The government did not react to opposition leader Chaudhry Nisar Ali Khan’s demand that 15 to 20 senior media persons be also invited to the briefing behind closed doors and report its proceedings. – File Photo

ISLAMABAD: Two key debates went by the board as the National Assembly ended its spring session on Thursday before parliament is to secretly hear from the military on Friday on how Osama bin Laden lived in hiding in Abbottabad for an estimated five years and was killed in an undetected US commando raid.

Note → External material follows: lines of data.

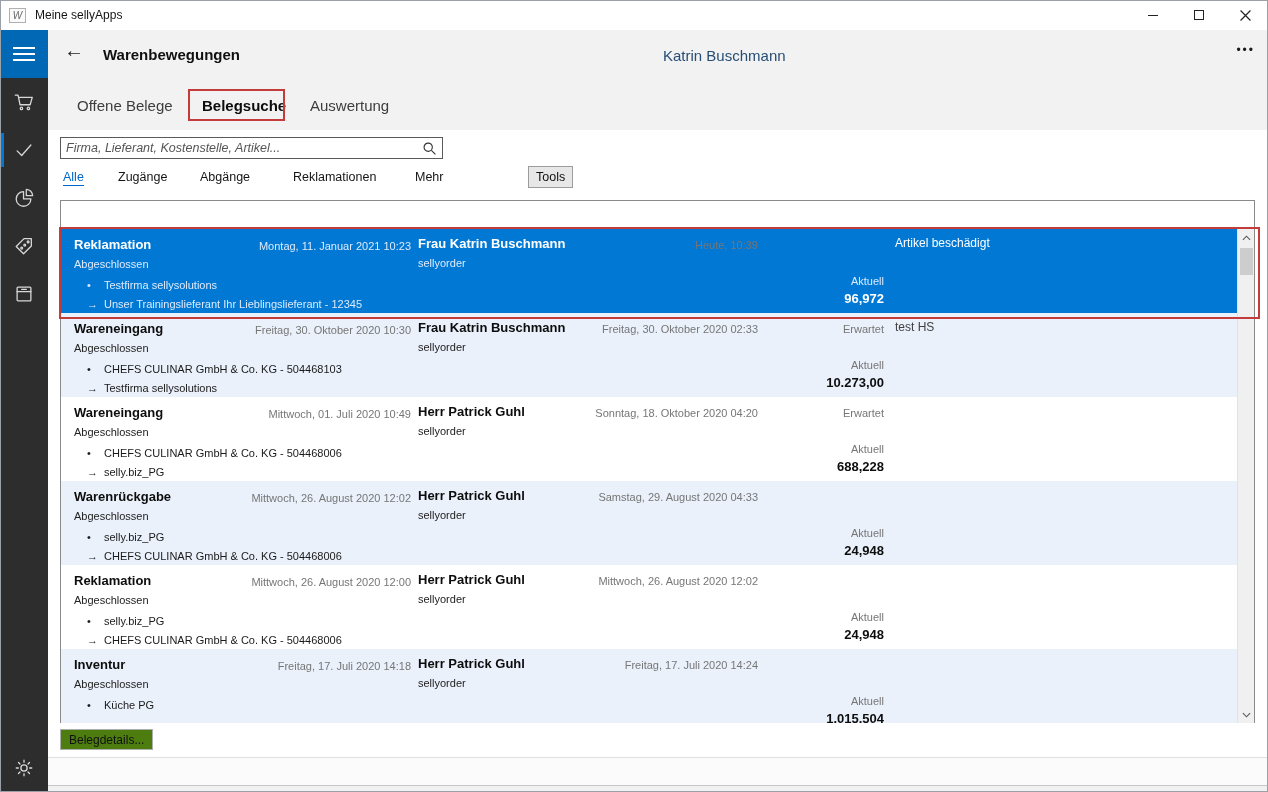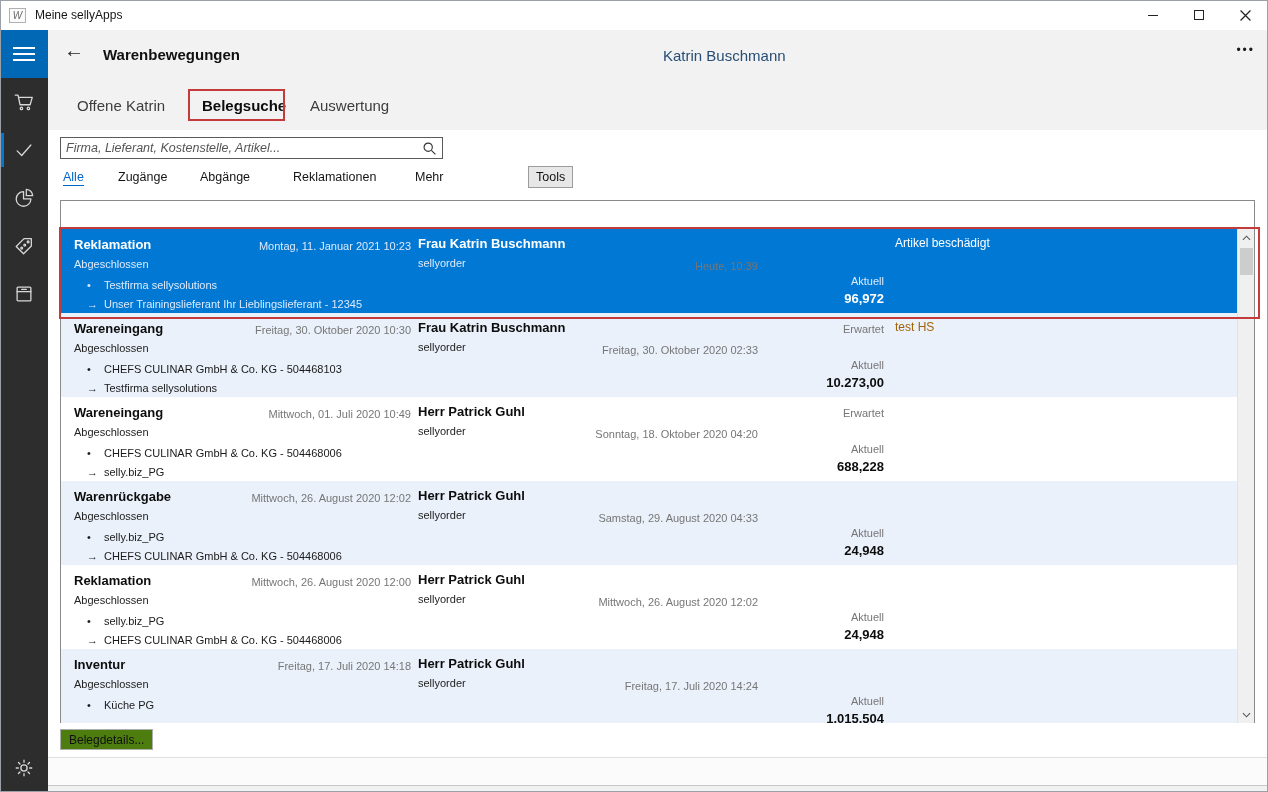"Offene Katrin" div.tab { text: Katrin -> Belege }
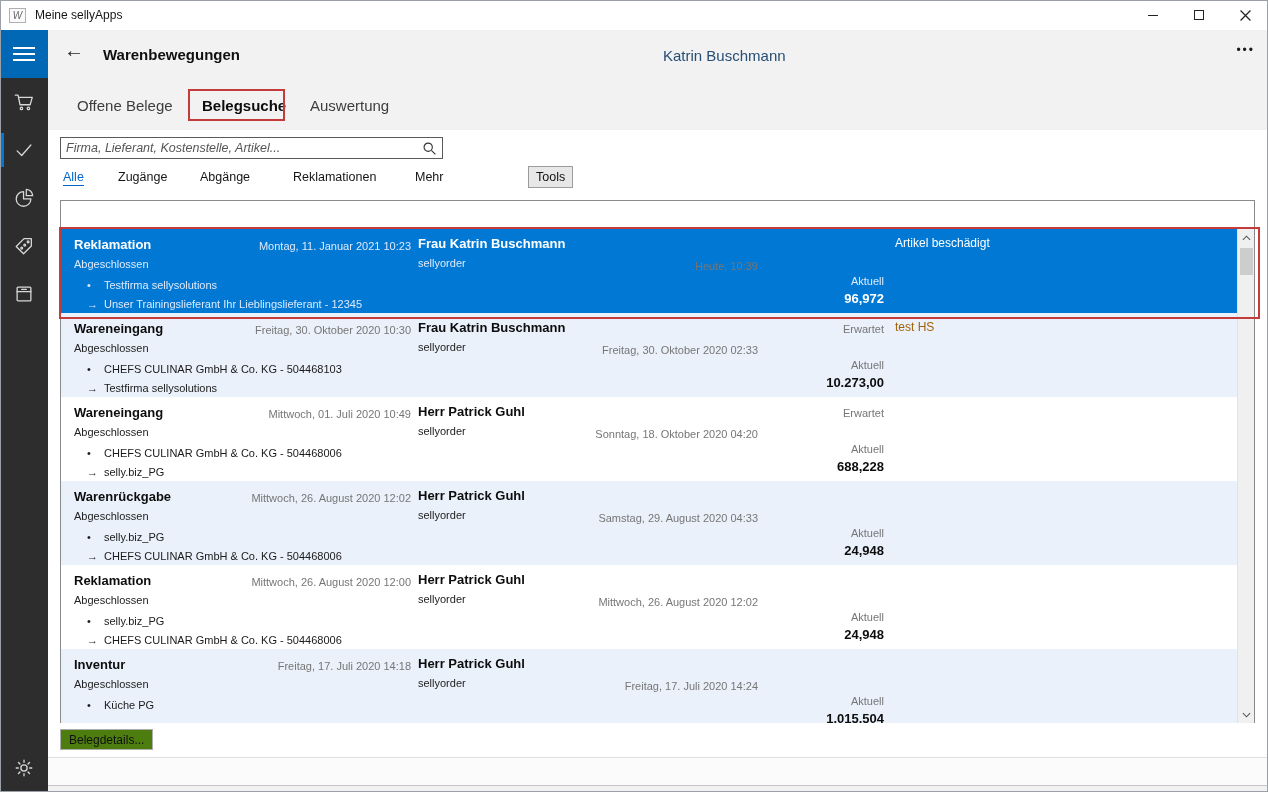"Heute, 10:39" .rdate2 { margin-top: 21px -> none }
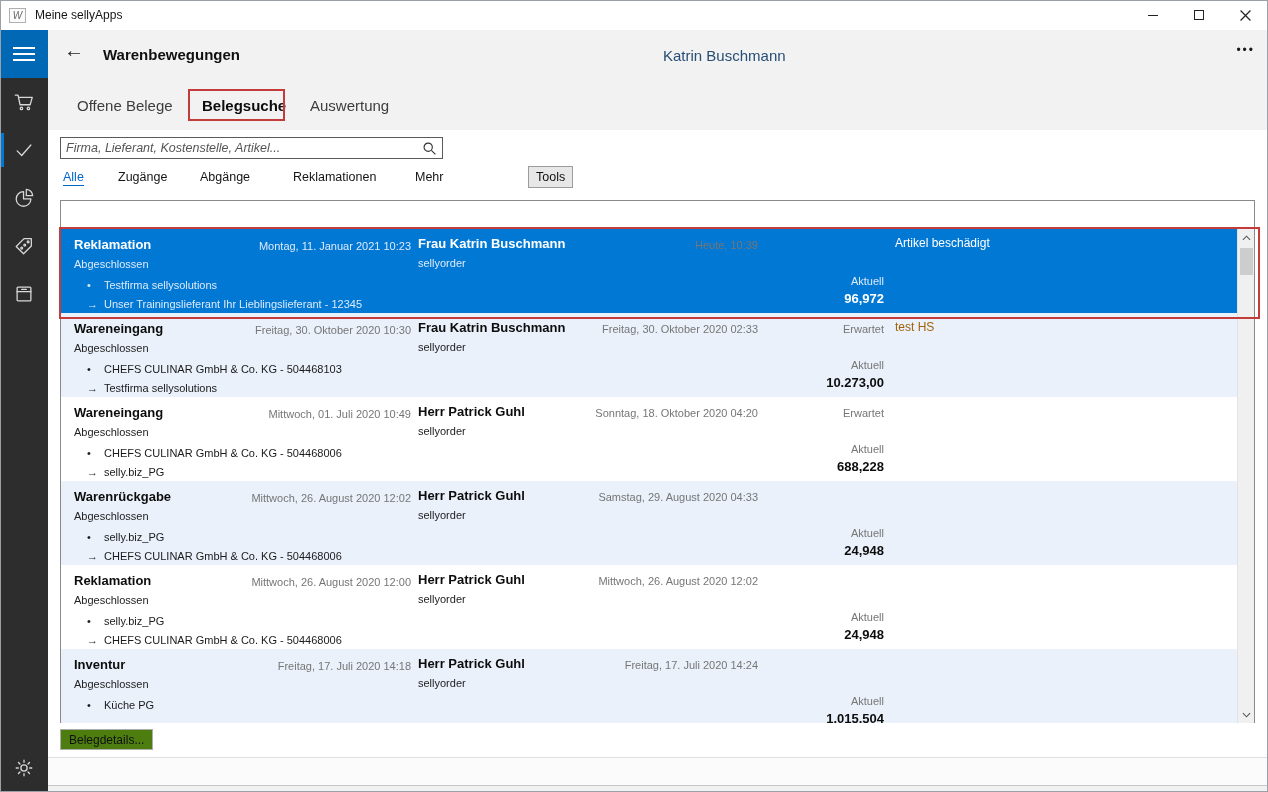"test HS" .cr { color: #a16207 -> #404040 }
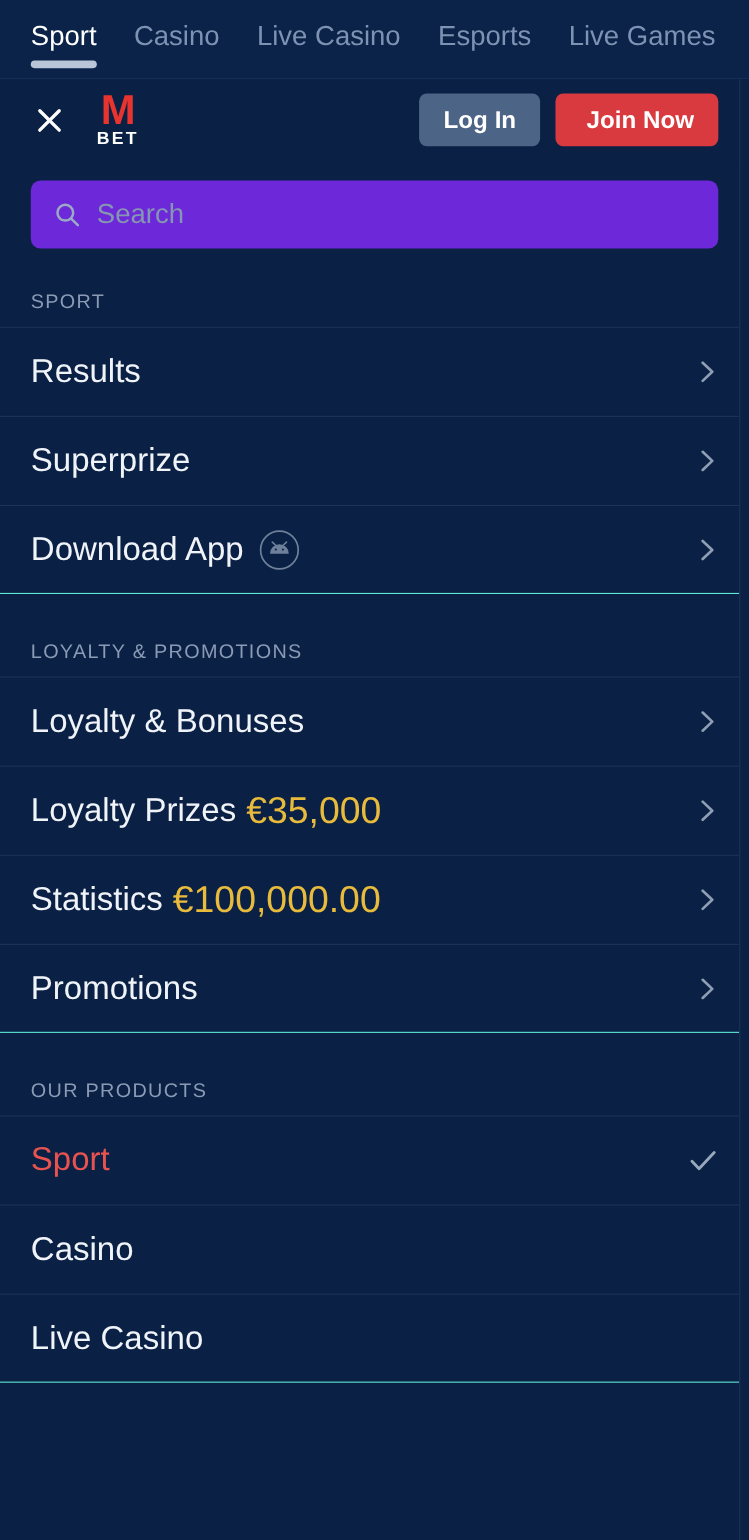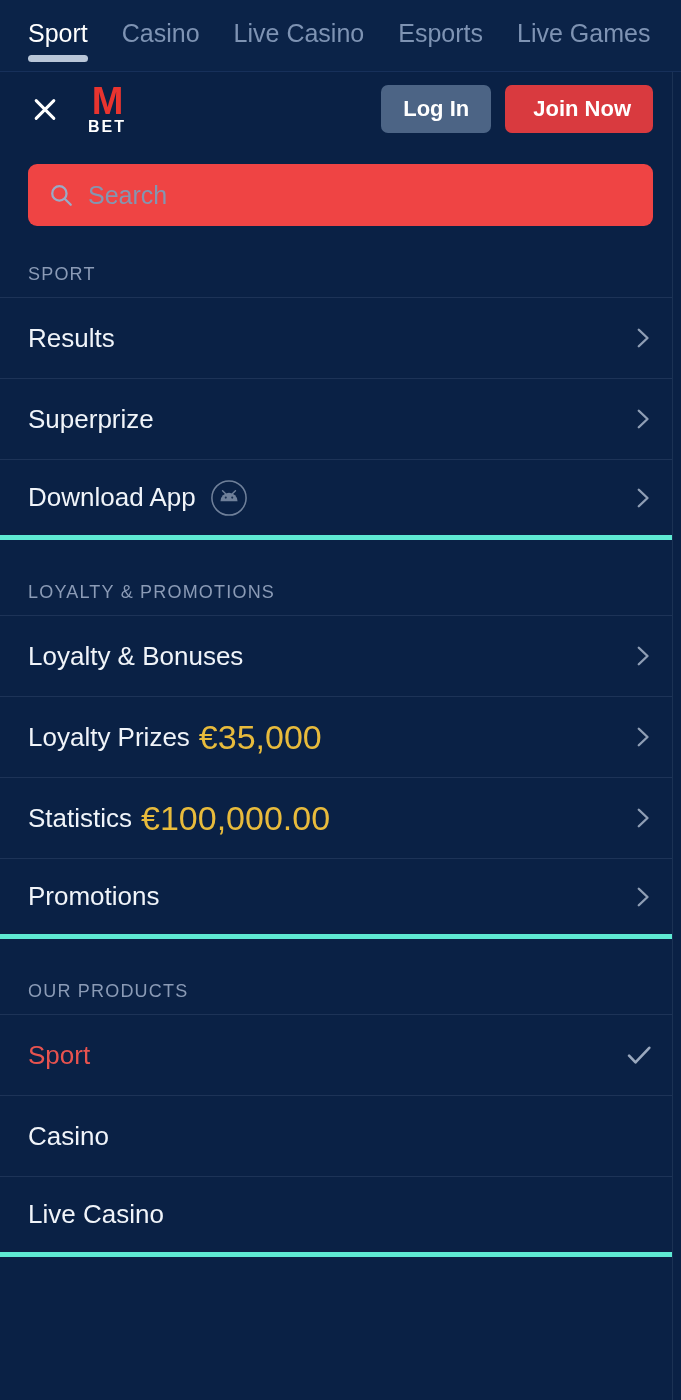"Search" .search-box { background: #ef4444 -> #6d28d9 }
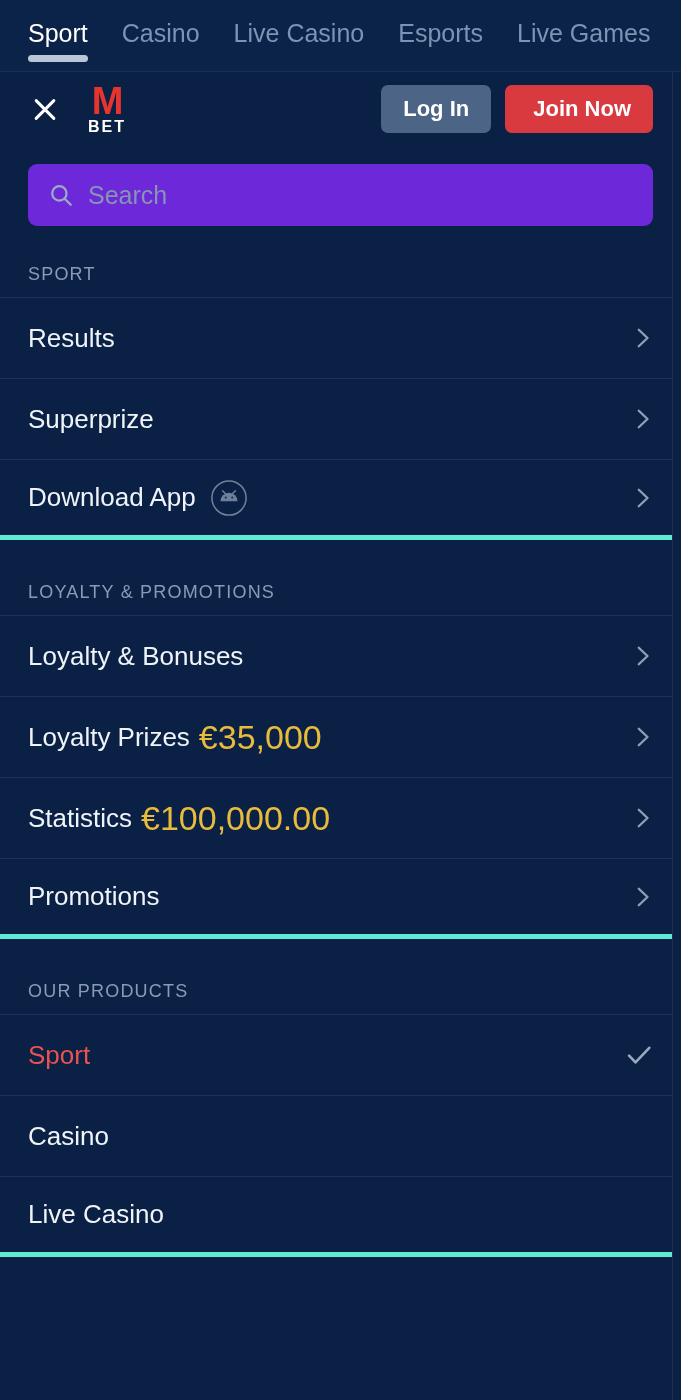"Results" .row .label { font-size: 26px -> 30px }
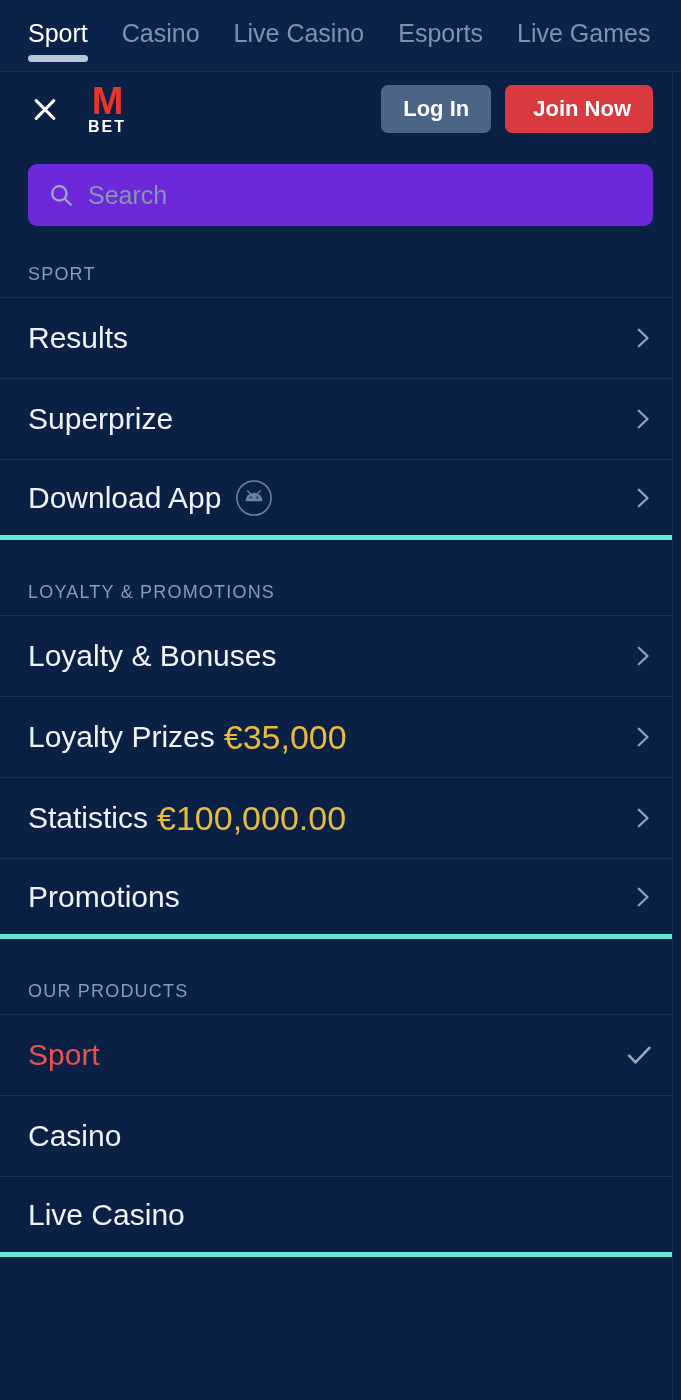"Download App" .row.last-of-section { border-bottom: 5px solid #5eead4 -> 1px solid #5eead4 }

The opposition demanded that questions and answers rather than briefing by top military officials take most of the unspecified time of the in-camera joint sitting of the two houses of parliament beginning at 3pm, and the government agreed to settle parameters of the exercise in a joint meeting of business advisory committees of the National Assembly and the Senate earlier on Friday.

But the government did not react to opposition leader Chaudhry Nisar Ali Khan’s demand that 15 to 20 senior media persons be also invited to the briefing behind closed doors and report its proceedings, before Acting Speaker Faisal Karim Kundi read out a presidential order proroguing the house without completing a debate on the May 2 killing of Al Qaeda chief and even taking up a scheduled debate on the prevailing energy crisis.

No explanation was immediately given for cutting short one debate and giving up the other, nor there was any objection raised by the opposition.

The session, which began on April 11, was adjourned on April 29 for nine days to prepare for the opposition-sought energy debate. But Osama’s killing overshadowed the proceedings as the session resumed on Monday, when Prime MinisterYousuf Raza Gilani promised a military briefing to a joint sitting of parliament, which was subsequently called by President Asif Ali Zardari for Friday.

Chauadhry Nisar, who had told the house on Monday his PML-N party would not attend the briefing if most of it were not open to media reporting, did not repeat the threat on Thursday though he said it “should not be an eyewash” and that “rather than long briefing (speeches by military officials), more time should be taken by questions and answers”.

There was also no echo in the house of Wednesday’s three-day deadline given by PML-N leader Nawaz Sharif to the government to constitute a judicial commission headed by the chief justice of the supreme court and including chief justices of high courts to probe the Abbottabad episode.

Despite an apparently confrontational stance taken by the PML-N on the issue, the house presented a congenial atmosphere marked by the unanimous passage of a government bill seeking to create an autonomous National Vocational and Technical Training Commission after the Minister in charge for Cabinet Secretariat, Syed Naveed Qamar, agreed to amendments proposed by PML-N’s Zahid Hamid to substitute or omit some words so the draft conformed to the devolution of the subject of education to provinces under the Eighteenth Amendment.

When the prime minister briefly came to the house at the fag end of the proceedings after chairing a meeting of the Cabinet Committee on Defence, several PML-N members went to his desk to get some papers signed, and an opposition member from the party-less Federally Administered Tribal Areas, Mohammad Kamran Khan, who shouted insults at Interior Minister Rehman during Monday’s turmoil over the Osama episode, too slipped to a nearby seat for some unknown business and was seen being patted by the same minister.